Par suite, la décision du 9 janvier 2025 du préfet de Seine-Saint-Denis refusant d’octroyer à M. B... quatre points issus du stage suivi les 6 et 7 janvier 2025.


Sur les conclusions à fin d’injonction :

Aux termes de l’article L. 911-1 du code de justice administrative : « Lorsque sa décision implique nécessairement qu’une personne morale de droit public (…) prenne une mesure d’exécution dans un sens déterminé, la juridiction, saisie de conclusions en ce sens, prescrit par la même décision cette mesure assortie, le cas échéant, d’un délai d’exécution ».

Au vu du motif d’annulation retenu, il est enjoint au ministre de l'intérieur de réaffecter quatre points sur le permis de conduire de M. B... en raison du stage de sensibilisation à la sécurité routière suivi les 6 et 7 janvier 2025, sous réserve des éventuels retraits de points intervenus ultérieurement, dans un délai de deux mois à compter de la notification du présent jugement.


Sur les frais de l’instance :

Dans les circonstances de l’espèce, de faire droit à la demande présentée par M. B... sur le fondement de l’article L. 761-1 du code de justice administrative au titre des frais exposés par lui et non compris dans les dépens.

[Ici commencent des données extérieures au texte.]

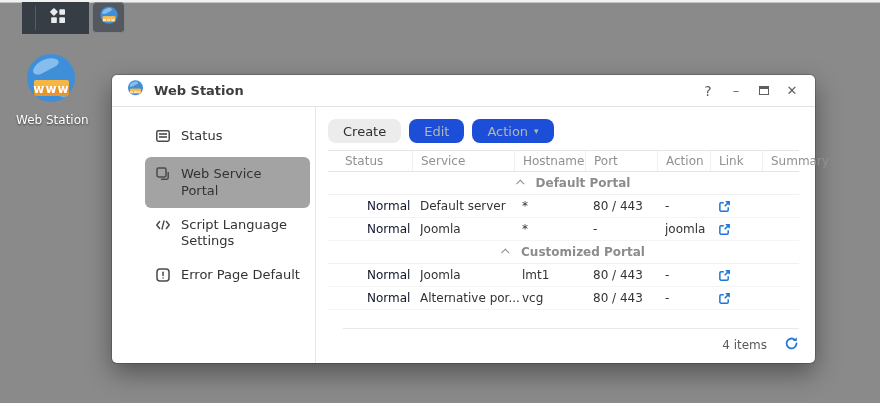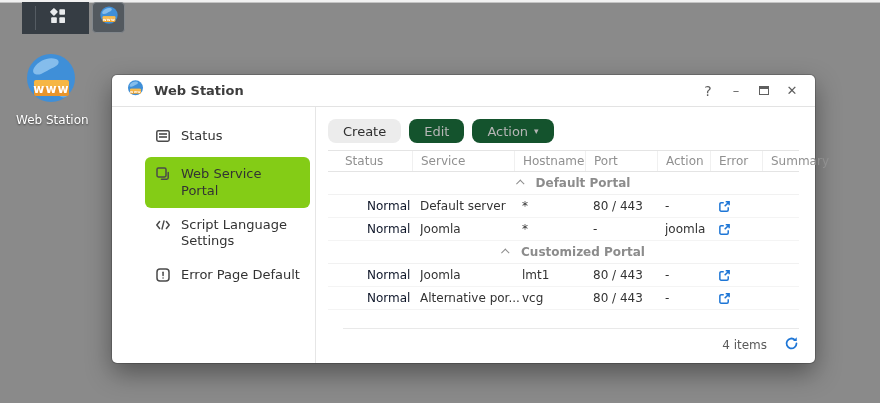--- a/index.html
+++ b/index.html
@@ -40,7 +40,7 @@
   .content { flex:1; position:relative; padding:12px 16px 0 12px; min-width:0; }
   .toolbar { display:flex; gap:8px; }
   .btn { height:24px; padding:0 15px; background:#ececec; border:none; border-radius:8px; font-size:13px; color:#2e2e2e; font-family:inherit; display:flex; align-items:center; gap:6px; }
-  .btn.disabled { background:#14532d; color:#b5b5b5; }
+  .btn.disabled { background:#1d4ed8; color:#b5b5b5; }
   .caret { font-size:9px; line-height:1; }
 
   .table { margin-top:7px; }

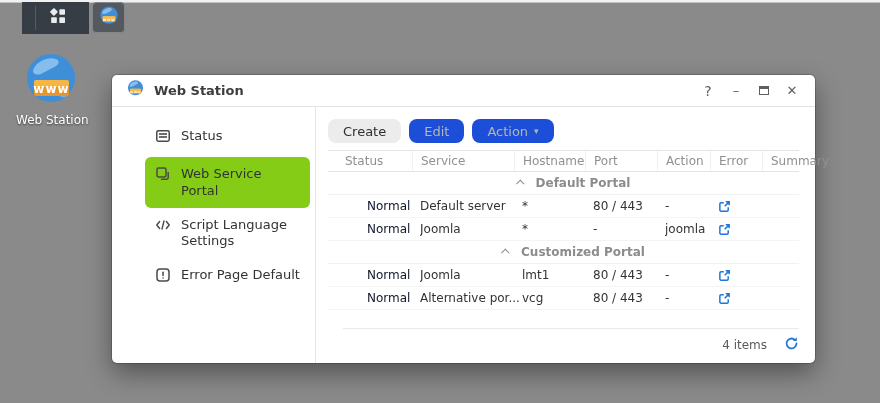--- a/index.html
+++ b/index.html
@@ -183,7 +183,7 @@
           <div class="hcell">Hostname</div>
           <div class="hcell">Port</div>
           <div class="hcell">Action</div>
-          <div class="hcell">Error</div>
+          <div class="hcell">Link</div>
           <div class="hcell">Summary</div>
         </div>
 

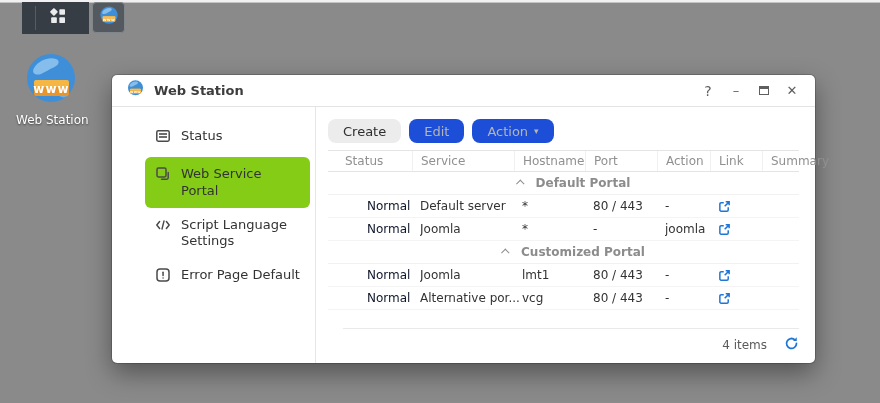--- a/index.html
+++ b/index.html
@@ -33,7 +33,7 @@
   .sidebar { width:176px; border-right:1px solid #e6e6e6; padding-top:12px; flex:0 0 auto; }
   .side-item { display:flex; align-items:flex-start; gap:10px; padding:9px 10px 9px 15px; font-size:13px; color:#333; line-height:1.25; }
   .side-item .s-icon { flex:0 0 auto; margin-top:0px; }
-  .side-item.selected { background:#84cc16; border-radius:6px; margin:0 5px; padding-left:10px; }
+  .side-item.selected { background:#a3a3a3; border-radius:6px; margin:0 5px; padding-left:10px; }
   .side-item.selected + .side-item, .side-item { cursor:default; }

Par ces motifs, le tribunal décide :


Article 1er : La requête de M. B... est rejetée.

Article 2 : Le présent jugement sera notifié à M. C... A... et au ministre de l'intérieur.


Rendu public par mise à disposition au greffe le 25 mars 2026.


La magistrate désignée,


signé


E. Rolin
La greffière,


signé


S. Lefebvre

La République mande et ordonne au ministre de l'intérieur en ce qui le concerne ou à tous commissaires de justice à ce requis en ce qui concerne les voies de droit commun contre les parties privées, de pourvoir à l’exécution de la présente décision.